Transcribe exactly the lines below that begin at the line with "serif; font-size: 22px" and stop after the line with "left: 123px ->", leaving out every picture.

DATA TO EXAMINE: Begin

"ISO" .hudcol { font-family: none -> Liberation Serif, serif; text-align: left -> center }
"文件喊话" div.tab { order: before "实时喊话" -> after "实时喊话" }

DATA TO EXAMINE: End
DATA TO EXAMINE: Begin

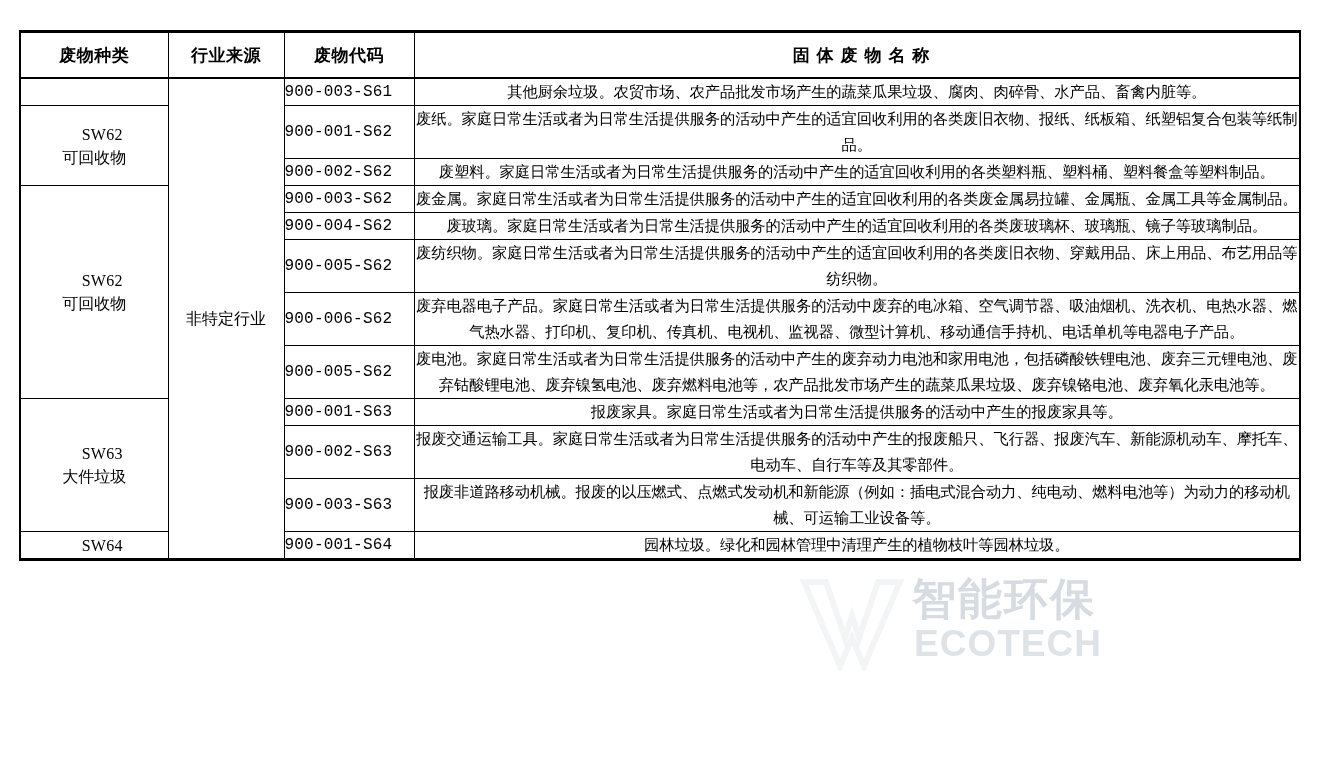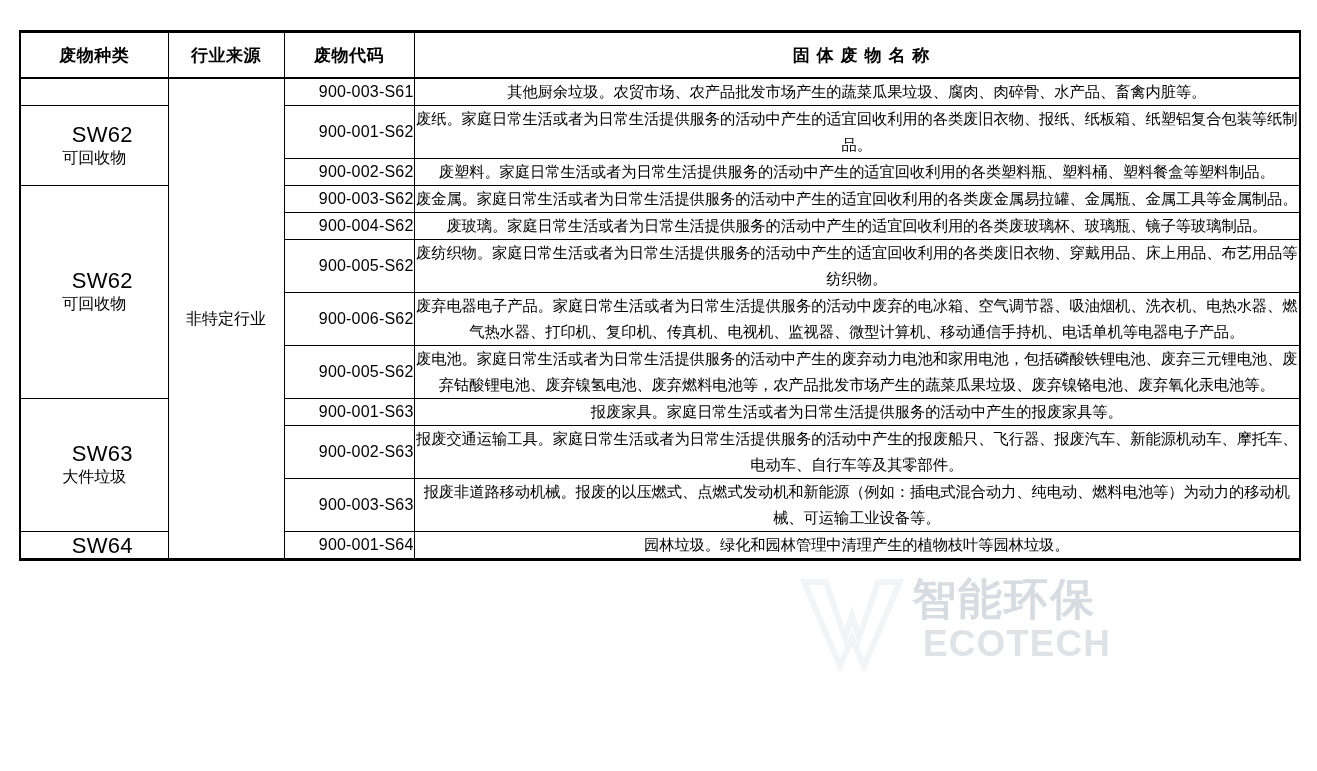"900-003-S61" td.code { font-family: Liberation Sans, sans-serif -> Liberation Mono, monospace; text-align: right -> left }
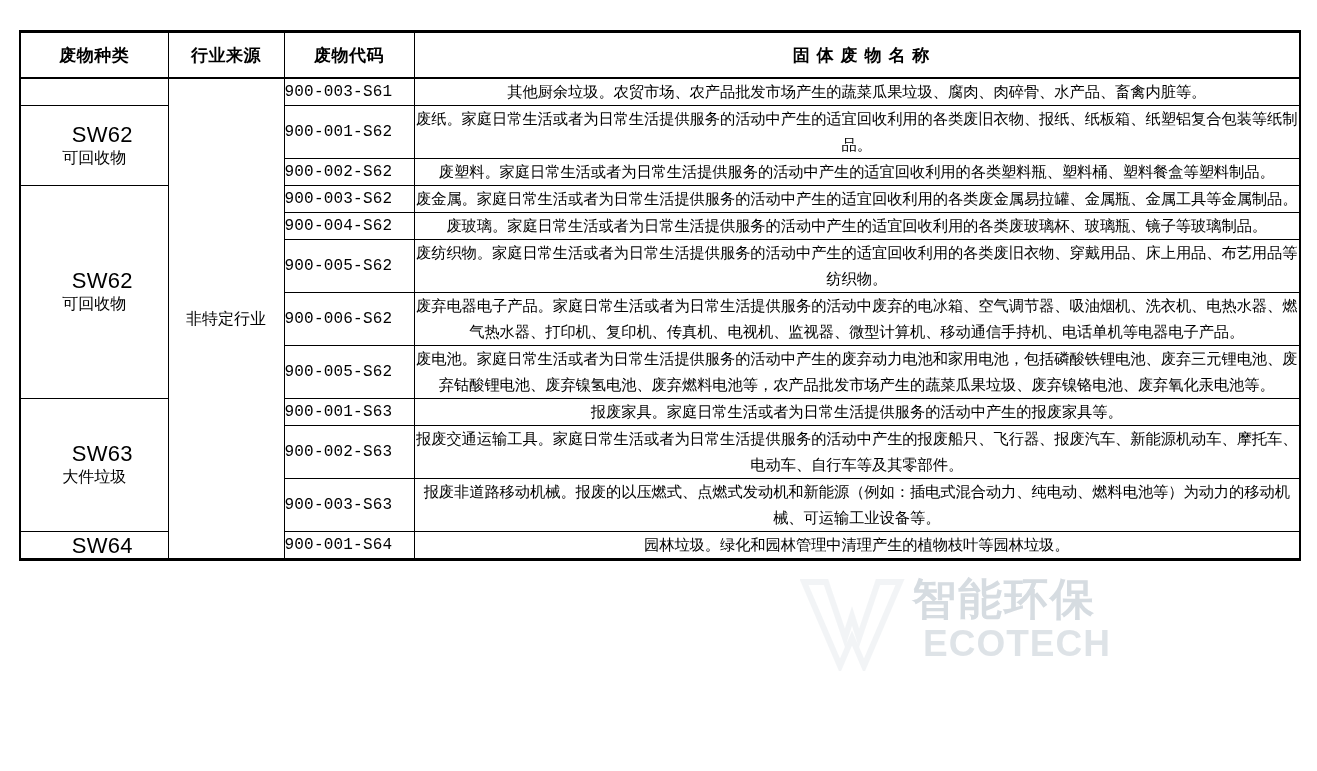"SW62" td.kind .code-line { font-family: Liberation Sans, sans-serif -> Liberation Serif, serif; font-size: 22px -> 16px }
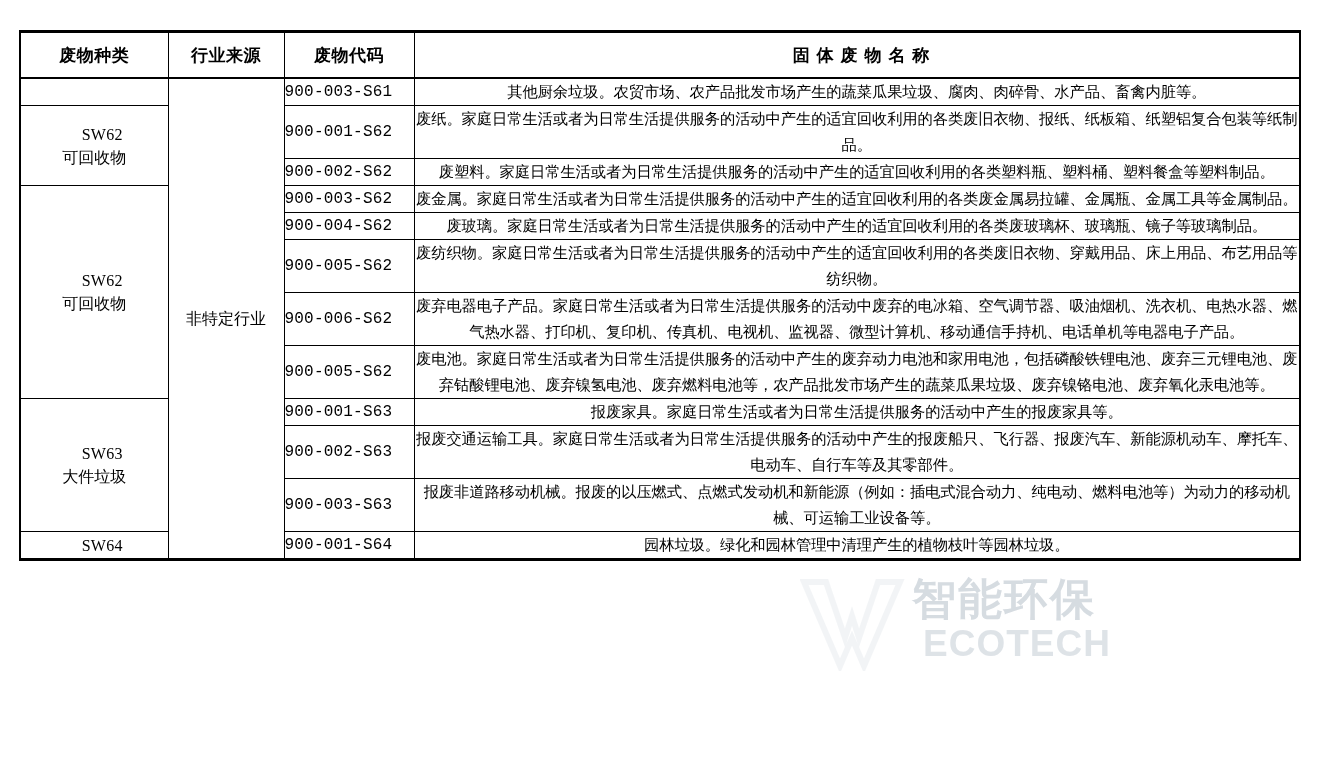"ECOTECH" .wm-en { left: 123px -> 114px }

DATA TO EXAMINE: End

-- PROBLEM SOLUTION --
"SW62" td.kind .code-line { font-family: Liberation Sans, sans-serif -> Liberation Serif, serif; font-size: 22px -> 16px }
"ECOTECH" .wm-en { left: 123px -> 114px }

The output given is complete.